Skip to main content

iqdb_build/
merge.rs

1//! Combining independently built sub-indexes into one.
2//!
3//! [`build_parallel`](IndexBuilder::build_parallel) produces a `Vec` of shards;
4//! merging folds them back into a single index. The *mechanism* differs per
5//! backend — a flat index appends rows, an IVF index extends its posting lists,
6//! a graph index re-runs its boundary heuristics — so it cannot be expressed
7//! through the read-only [`IndexCore`](iqdb_index::IndexCore) surface. The
8//! [`Mergeable`] trait is the seam: a backend opts in by saying how to absorb
9//! another instance of itself, and [`merge`] / [`IndexBuilder::build_merged`]

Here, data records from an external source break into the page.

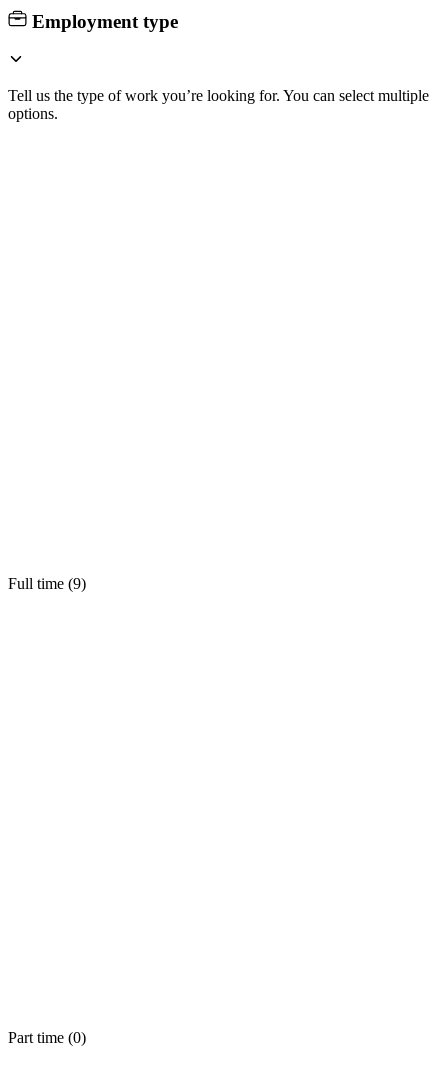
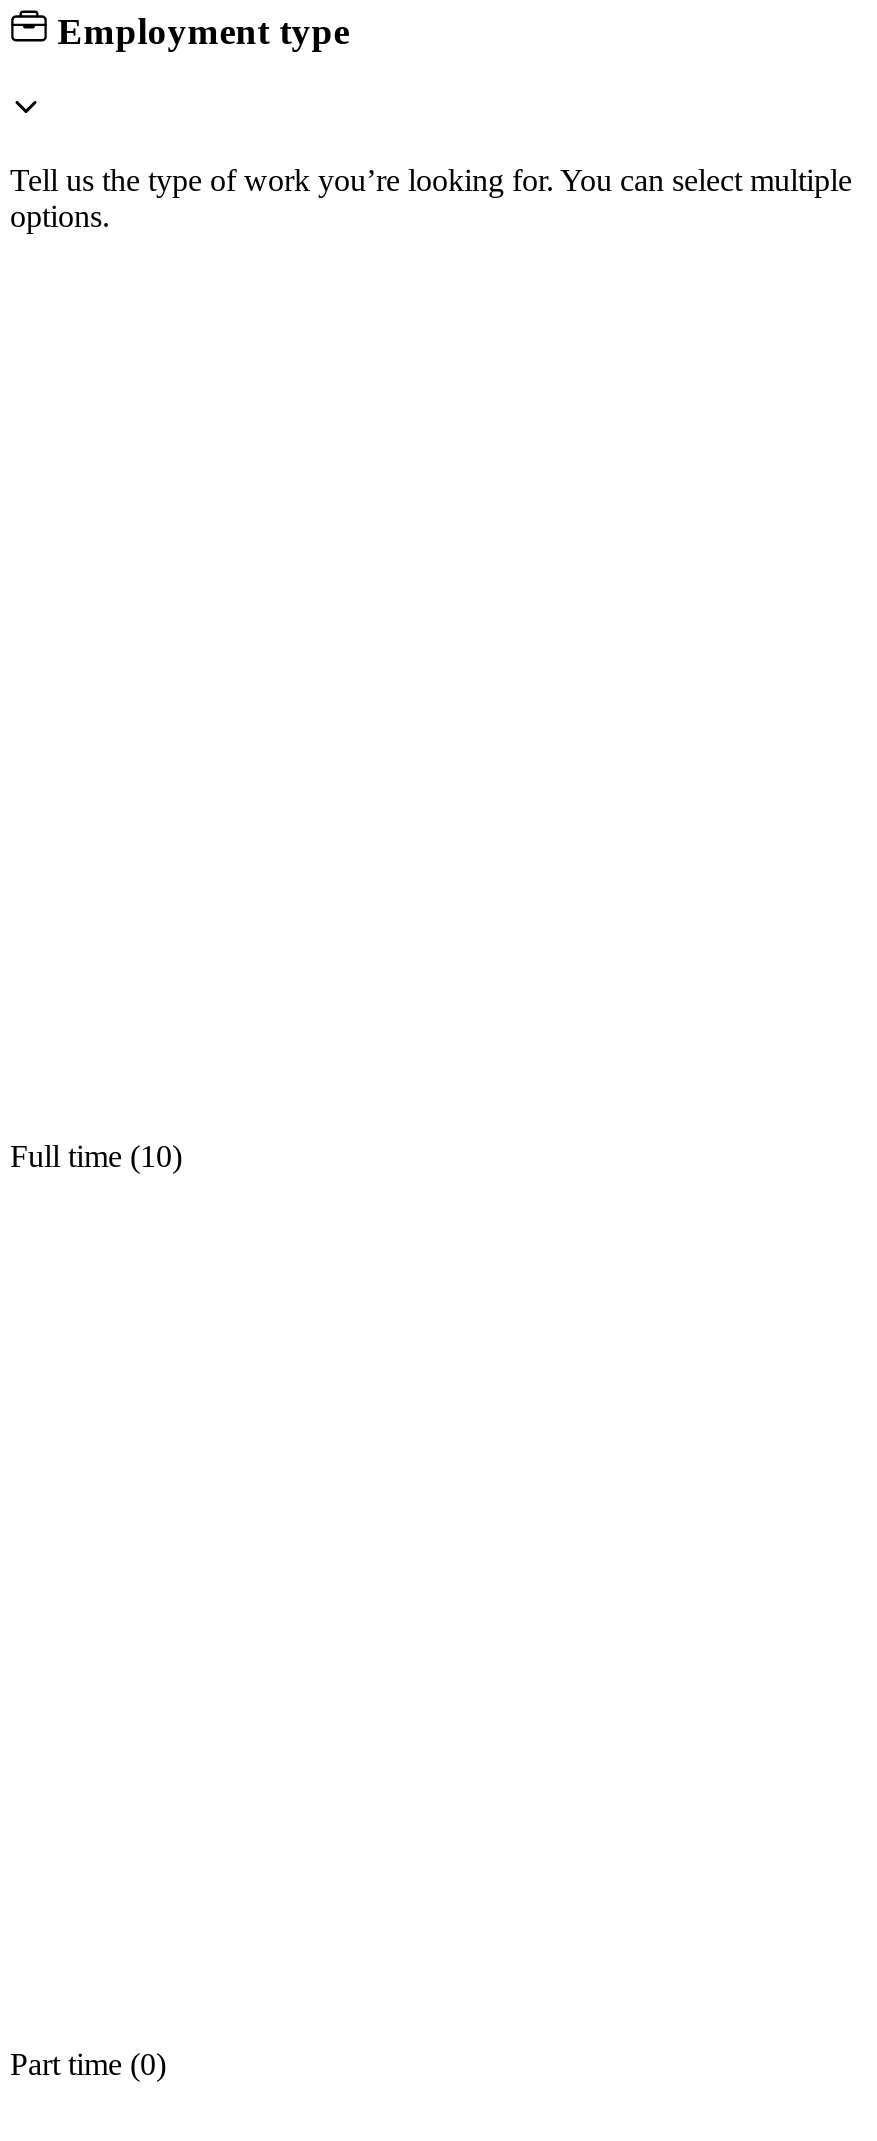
- Full time (9)
+ Full time (10)
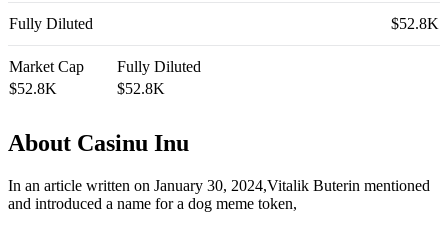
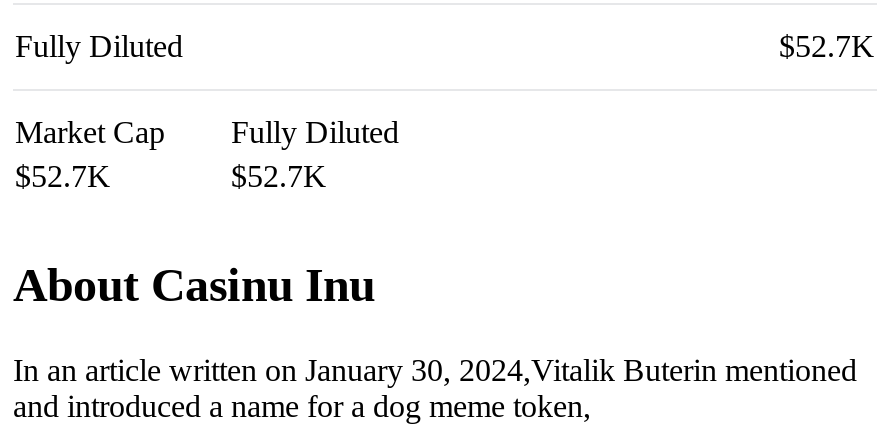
- $52.8K
+ $52.7K

- $52.8K
- $52.8K
+ $52.7K
+ $52.7K
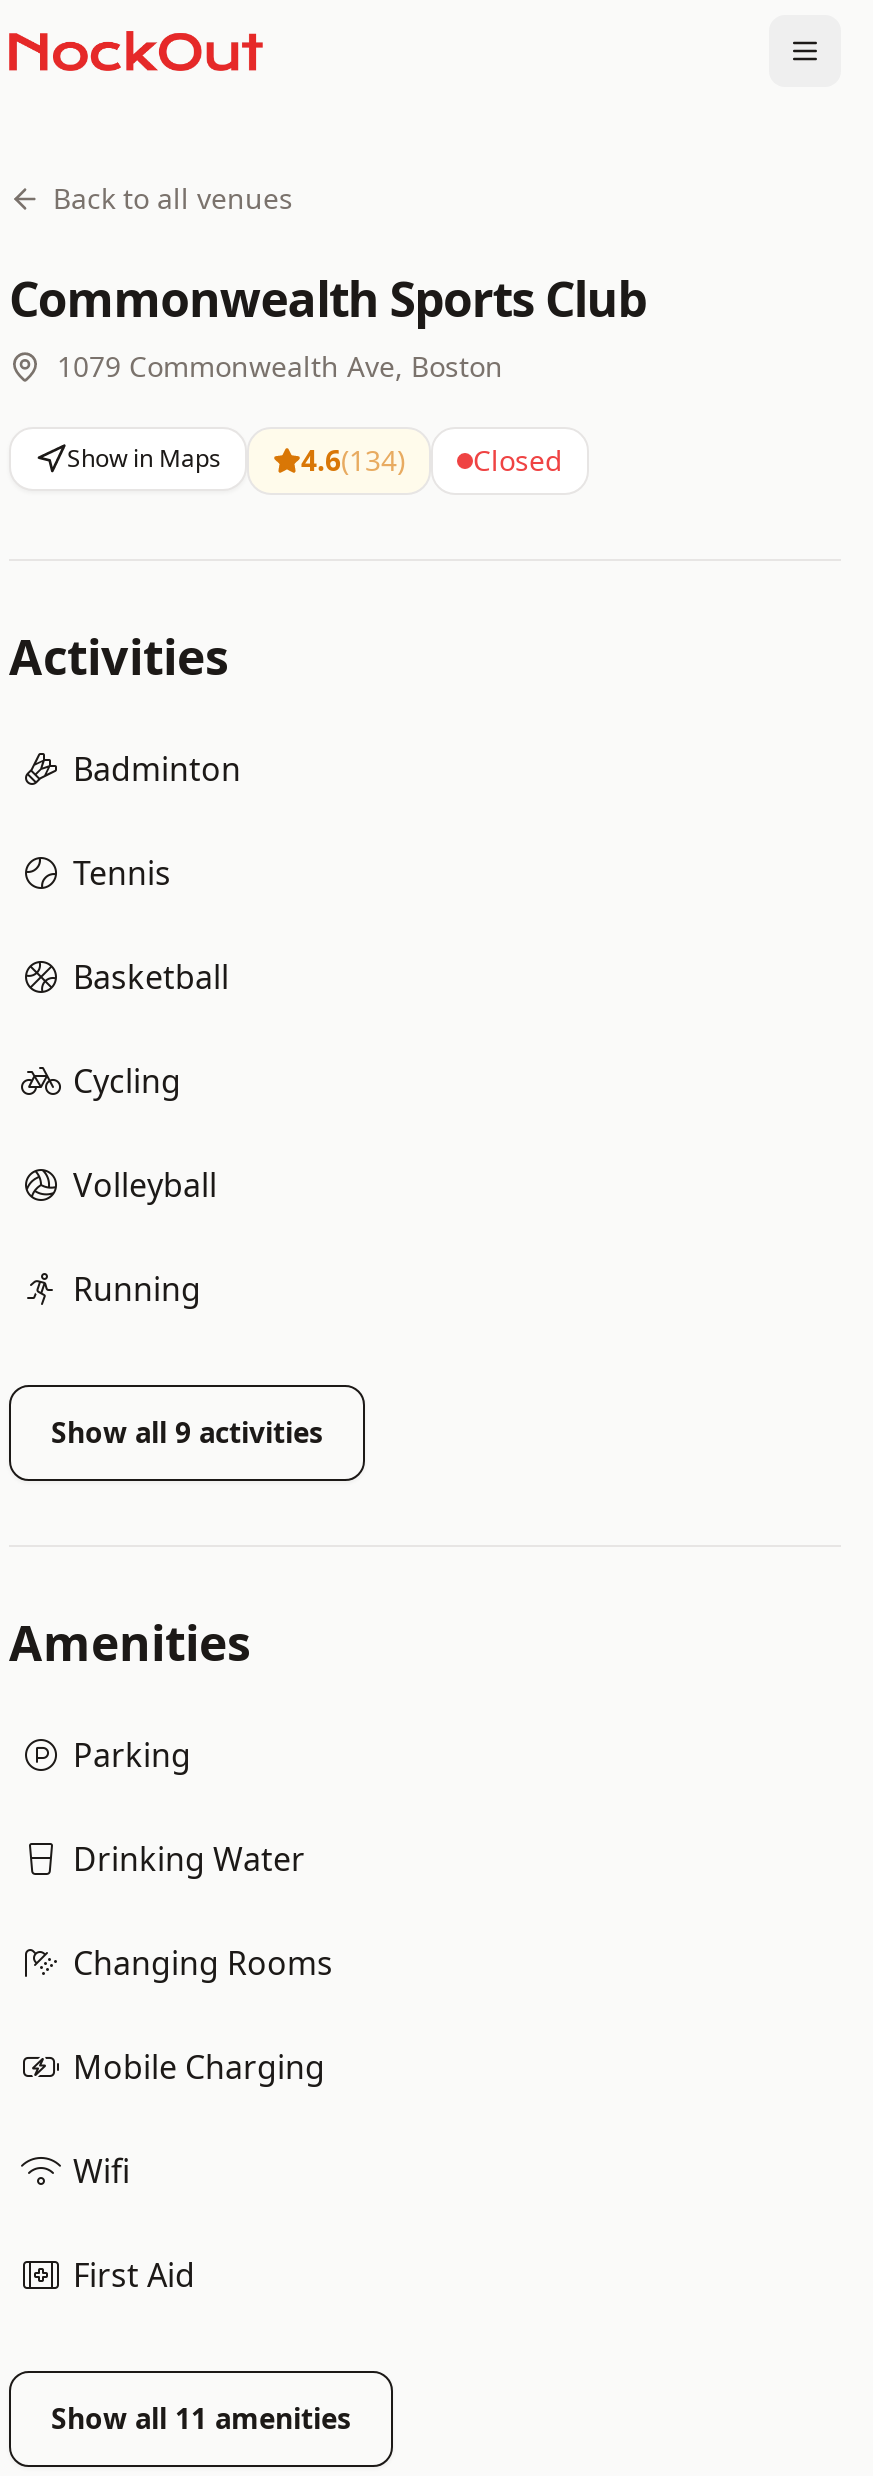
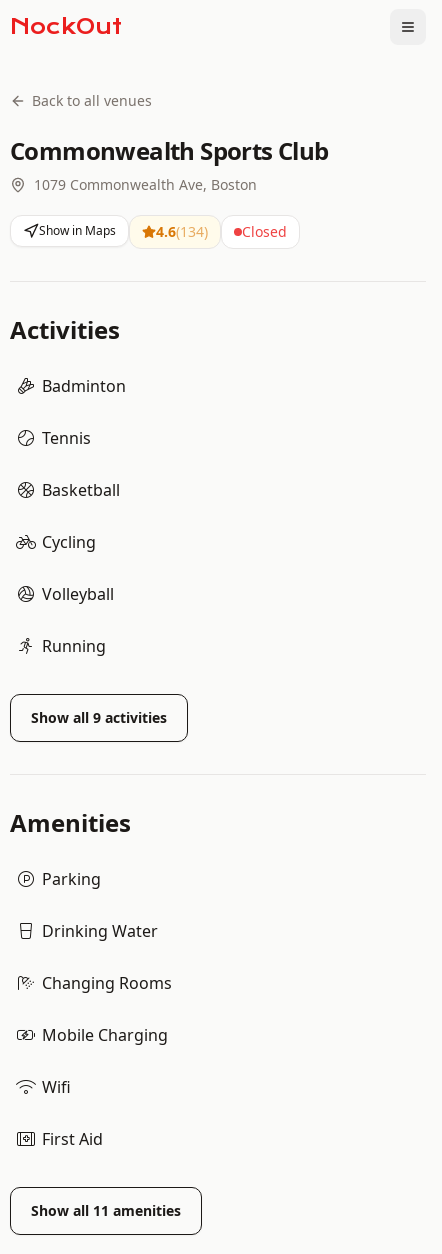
+ NockOut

10//! orchestrate the fold.
11
12use iqdb_index::Index;
13use iqdb_types::Result;
14
15use crate::builder::{BuildItem, IndexBuilder};
16
17/// A backend that can absorb another instance of itself.
18///
19/// Implement this for an [`Index`] so [`merge`] and
20/// [`IndexBuilder::build_merged`] can combine sharded builds into one index. The
21/// trait deliberately takes `other` **by value**: merging consumes the source,
22/// letting an implementation move its storage rather than copy it.
23///
24/// # Contract
25///
26/// - **Same shape.** `other` must share `self`'s `dim` and `metric`. An
27///   implementation should return
28///   [`InvalidConfig`](iqdb_types::IqdbError::InvalidConfig) on a mismatch rather
29///   than silently producing a corrupt index.
30/// - **Set union.** After `self.merge(other)?`, every id searchable in either
31///   input is searchable in `self`. This is where cross-shard id collisions
32///   surface: if both inputs hold the same id, an implementation returns
33///   [`Duplicate`](iqdb_types::IqdbError::Duplicate).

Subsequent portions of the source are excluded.